『第一回発想の自由人コンテスト』開催!
『第一回発想の自由人コンテスト』開催レポート
7月25日(土)、『第一回発想の自由人コンテスト』を開催しました。

本校には、「発想の自由人たれ」という教育目標があります。式典や教員研修はもちろん、生徒たちの企画にも度々登場するこの言葉は、私たちの教育活動全体に深く浸透している大切なスローガンです。
この言葉に背中を押されるようにして、生徒自身が立ち上げたのが今回のコンテストでした。多様な背景や趣味、将来の目標を持つ仲間たちのアイディアや取り組みを共有し合い、学内にさらなる発想の連鎖を生み出したい――そんな思いからスタートした試みです。
急遽決まった企画だったため、告知から応募締め切りまではわずか1ヶ月ほど。それにもかかわらず、1次審査には驚くほど多くのアイディアが集まりました。親子喧嘩を止めるハイテク技術の提案、友人と楽しみながら学べるアプリの開発、大好きな食べ物を掛け合わせた斬新な新メニューなど、ジャンルも様々。生徒たちの内に秘められた発想の豊かさに、あらためて驚かされるばかりでした。
想定以上の応募があったため、当初は予定していなかった「準決勝」を急遽設置することに。1次審査を通過した生徒たちには1ヶ月の準備期間が与えられ、社会人アドバイザーの方々と伴走しながらアイディアをより一層磨き上げていきました。
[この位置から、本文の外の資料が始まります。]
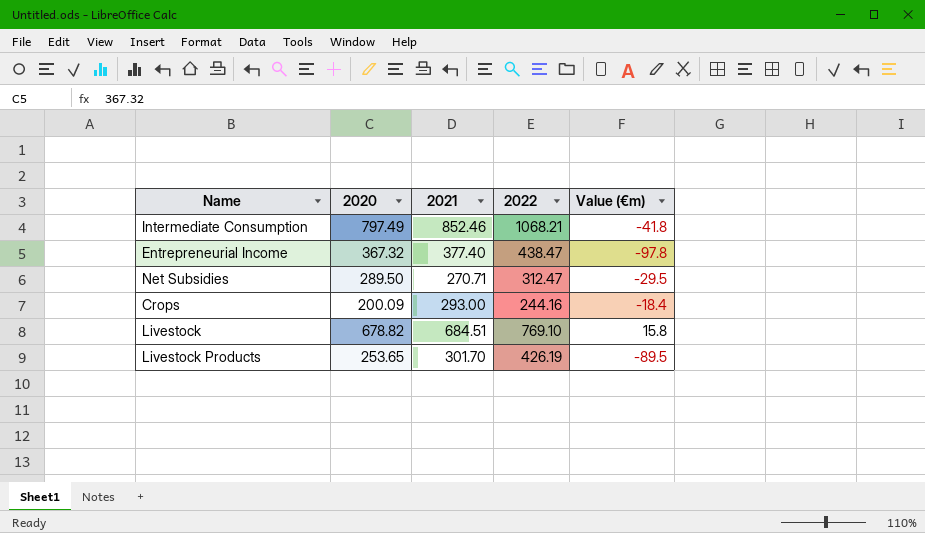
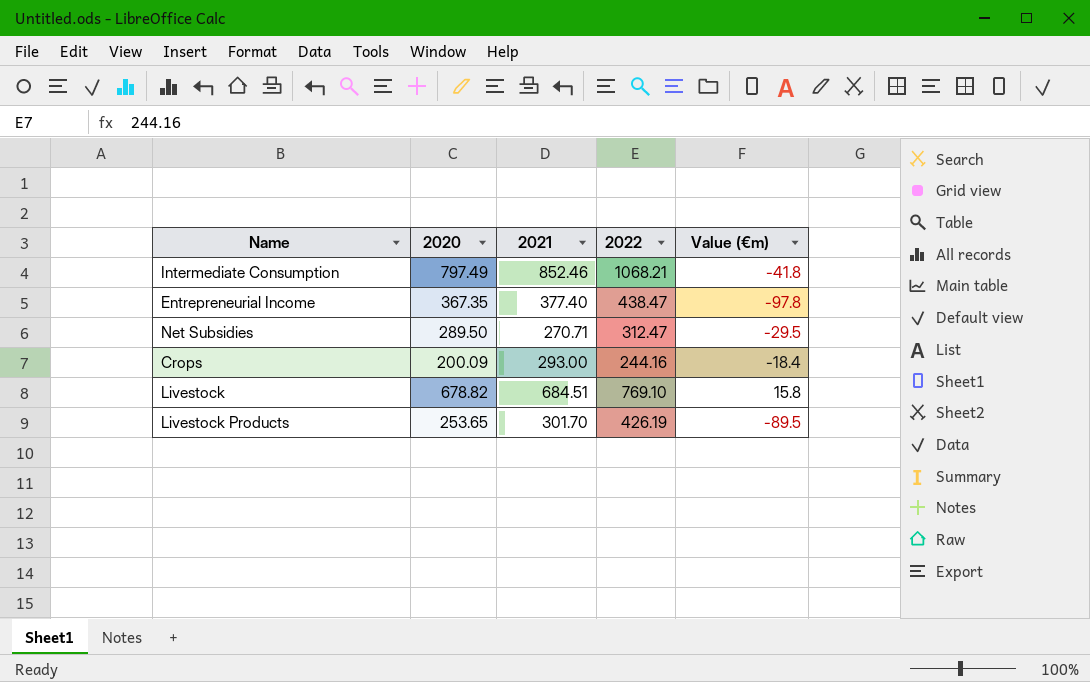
Entrepreneurial Income | 2020: 367.32 -> 367.35

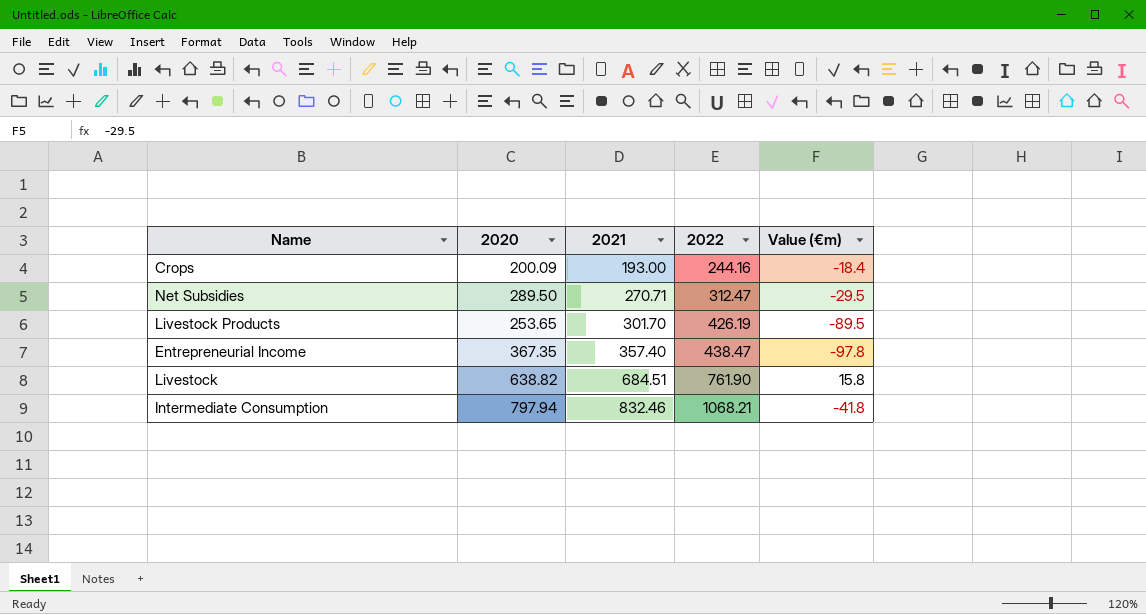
row order: none -> 2021 ascending
Crops | 2021: 293.00 -> 193.00
Entrepreneurial Income | 2021: 377.40 -> 357.40
Livestock | 2020: 678.82 -> 638.82
Livestock | 2022: 769.10 -> 761.90
Intermediate Consumption | 2020: 797.49 -> 797.94
Intermediate Consumption | 2021: 852.46 -> 832.46

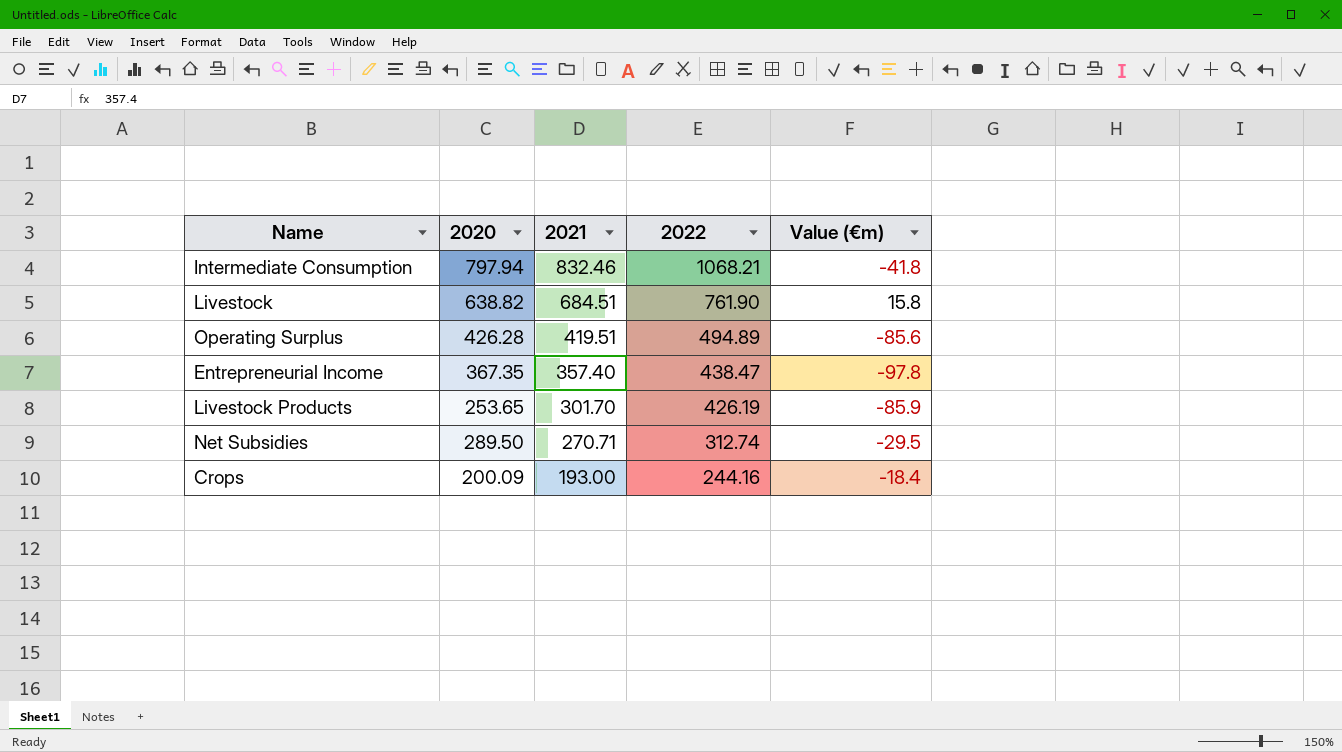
row order: 2021 ascending -> 2021 descending
row Operating Surplus: none -> 426.28 | 419.51 | 494.89 | -85.6
Livestock Products | Value (€m): -89.5 -> -85.9
Net Subsidies | 2022: 312.47 -> 312.74

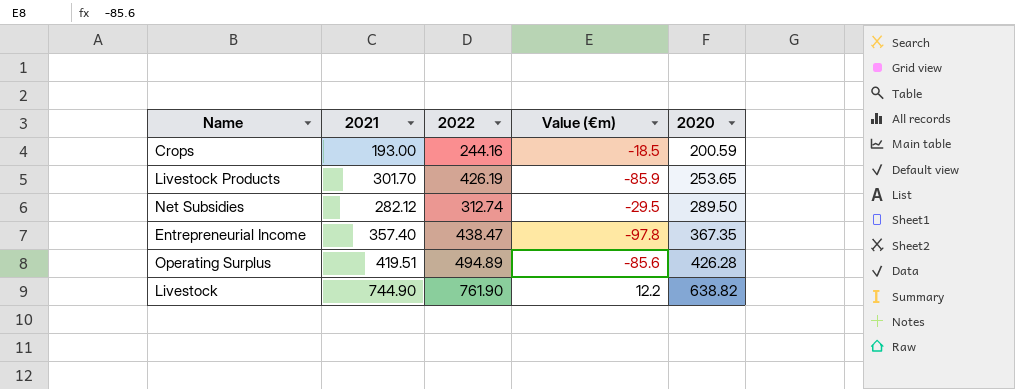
row order: 2021 descending -> 2020 ascending
column 2020 | position: 2 -> 5
row Intermediate Consumption: 797.94 | 832.46 | 1068.21 | -41.8 -> none
Crops | Value (€m): -18.4 -> -18.5
Crops | 2020: 200.09 -> 200.59
Net Subsidies | 2021: 270.71 -> 282.12
Livestock | 2021: 684.51 -> 744.90
Livestock | Value (€m): 15.8 -> 12.2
そうして狭き門をくぐり抜け、決勝戦へと駒を進めたのは7組の個人・グループです。
決勝戦の舞台には、第一線で活躍される保護者の方々や企業の方々を豪華な審査員としてお招きしました。数百人の観客と審査員を前にしたプレゼンテーションと質疑応答は、かなりの緊張感に包まれていました。
しかし、登壇した生徒たちはそのプレッシャーを乗り越え、堂々と自分たちの思いを発表してくれました。発表ごとに生徒らしいユーモアで笑いが起こり、発表後には温かい大きな拍手に会場全体が包まれるなど、終始なごやかな雰囲気の中でそれぞれの思いが届けられました。その頼もしい姿は、見守る同級生や後輩たちにとっても大きな刺激となったはずです。
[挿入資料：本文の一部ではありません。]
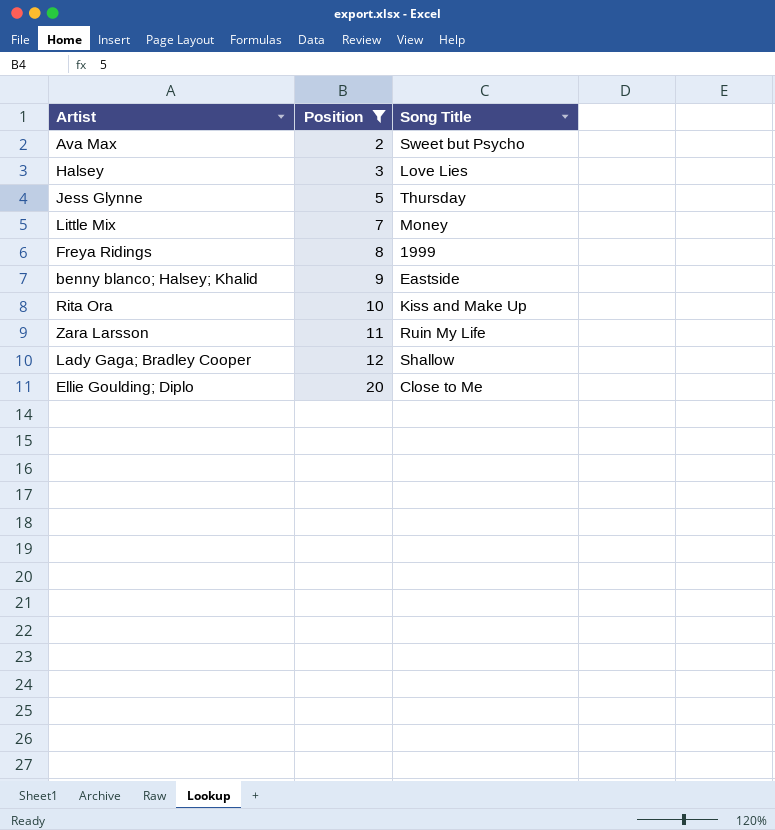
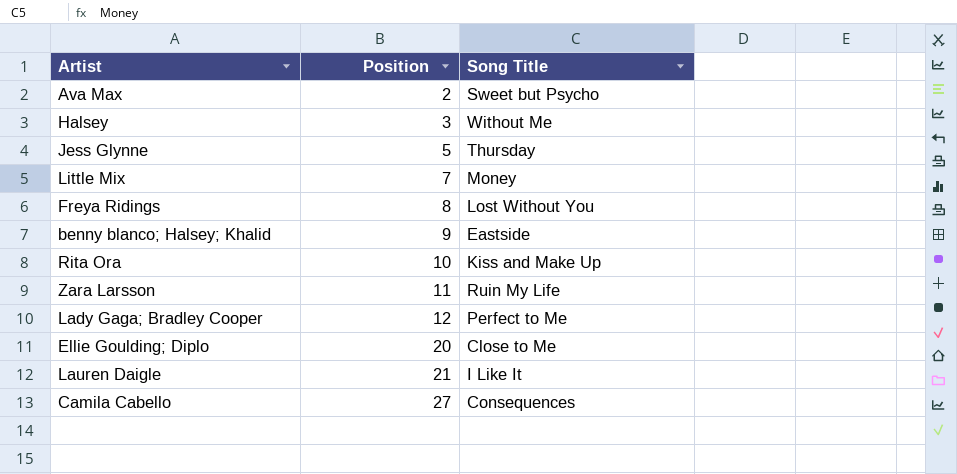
filter: Position <= 20 -> none
Halsey | Song Title: Love Lies -> Without Me
Freya Ridings | Song Title: 1999 -> Lost Without You
Lady Gaga; Bradley Cooper | Song Title: Shallow -> Perfect to Me

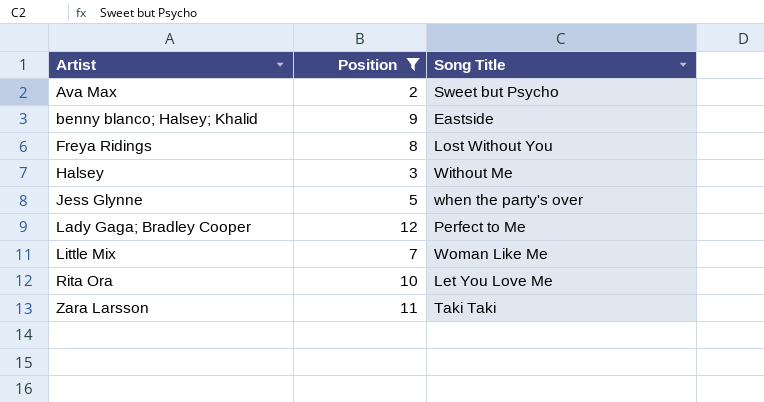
filter: none -> Position <= 12
row order: Position ascending -> Artist ascending
Jess Glynne | Song Title: Thursday -> when the party's over
Little Mix | Song Title: Money -> Woman Like Me
Rita Ora | Song Title: Kiss and Make Up -> Let You Love Me
Zara Larsson | Song Title: Ruin My Life -> Taki Taki

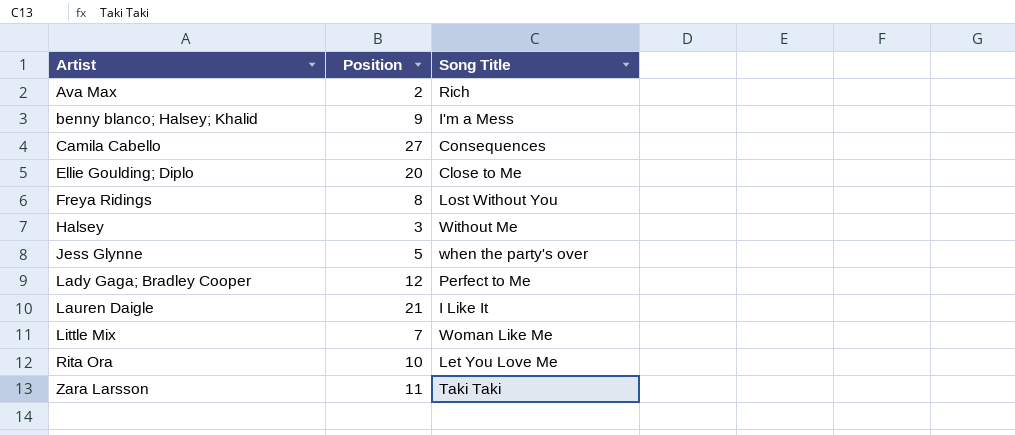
filter: Position <= 12 -> none
Ava Max | Song Title: Sweet but Psycho -> Rich
benny blanco; Halsey; Khalid | Song Title: Eastside -> I'm a Mess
また、今回はゼロからの企画だったこともあり、イベントの運営自体も生徒有志の手で行われました。生徒たちが自らスタッフを集め、タイムキーパーや撮影、全体の進行などを自分たちで担当。ステージに立った発表者だけでなく、裏方としてイベントを作り上げた生徒たちにとっても、非常に得難い経験となりました。



個人の経験を国際的な支援活動へとつなげた生徒。授業での学びを発展させ、社会と接続しながら動かす生徒。自らの趣味を突き詰めてプロダクトを作り上げ、人の輪を広げようとする生徒。部活のコーチングを最新のテクノロジーでアップデートすることを試みた生徒。アイディアを思い描くだけでなく、自分たちの手でかたちにしていく力が着実に育っていることを実感しました。
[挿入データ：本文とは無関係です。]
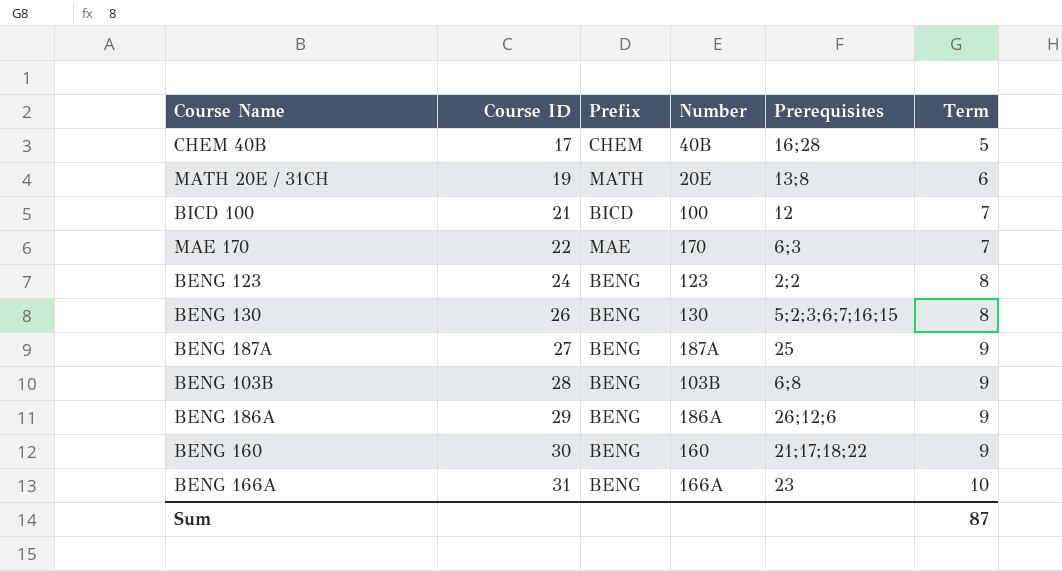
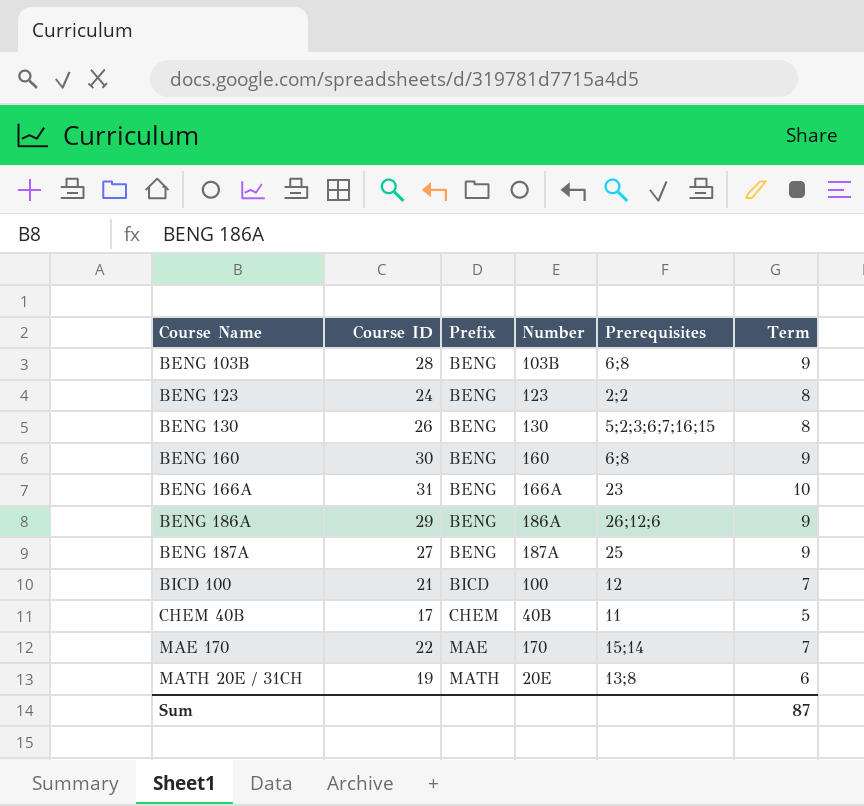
row order: Course ID ascending -> Course Name ascending
BENG 160 | Prerequisites: 21;17;18;22 -> 6;8
CHEM 40B | Prerequisites: 16;28 -> 11
MAE 170 | Prerequisites: 6;3 -> 15;14

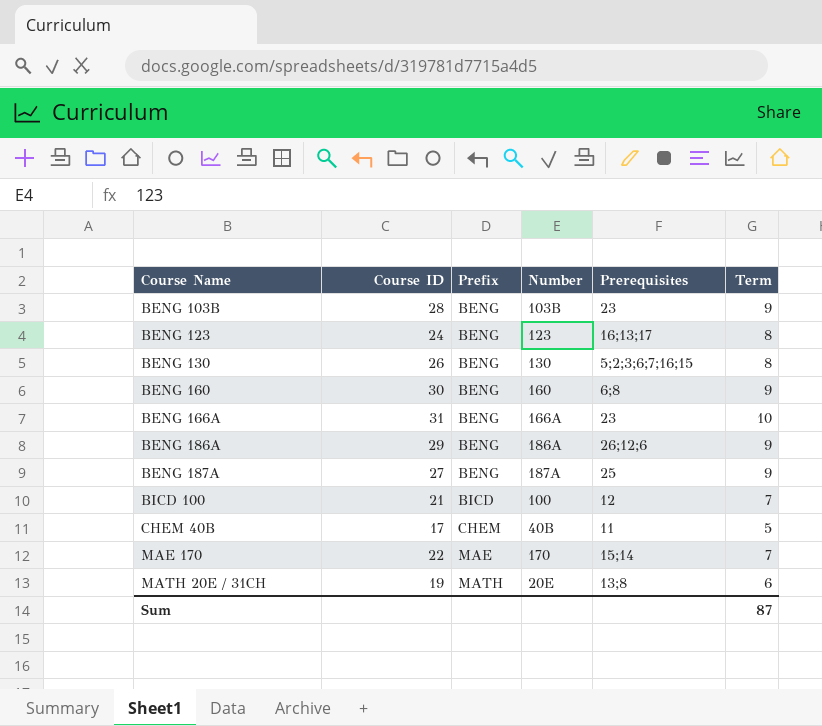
BENG 103B | Prerequisites: 6;8 -> 23
BENG 123 | Prerequisites: 2;2 -> 16;13;17

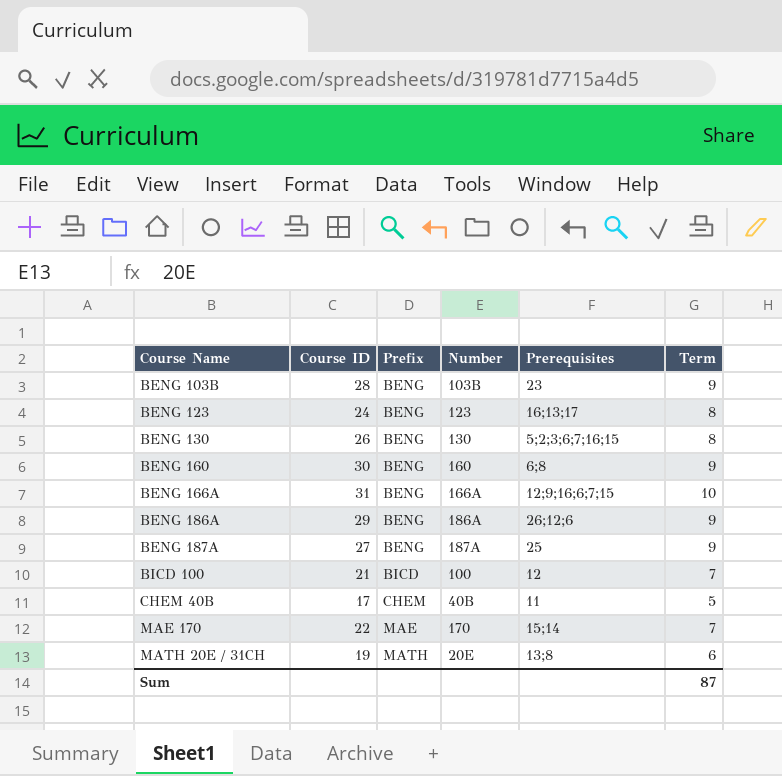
BENG 166A | Prerequisites: 23 -> 12;9;16;6;7;15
今回見事「大賞」に輝いたのは、校内で捨てられていく靴を再利用し、ザンビアの子どもたちへの寄付へとつなげる支援プロジェクトを提案した高校1年生の生徒でした。そのほか「アクション賞」や「アイディア賞」、さらには急遽設けられた「偏愛賞」が中学1年生のアイディアに贈られるなど、個性あふれる取り組みが称えられました。
初めての試みであり、「ゼロ」から1を生み出す試行錯誤の過程で、まだまだ改善できるところもあったと思います。それでも、生徒たちが生み出した熱量は確かなものでした。次年度はさらに多くのアイディアが集まり、学園全体がより一層活気づくことを期待しています。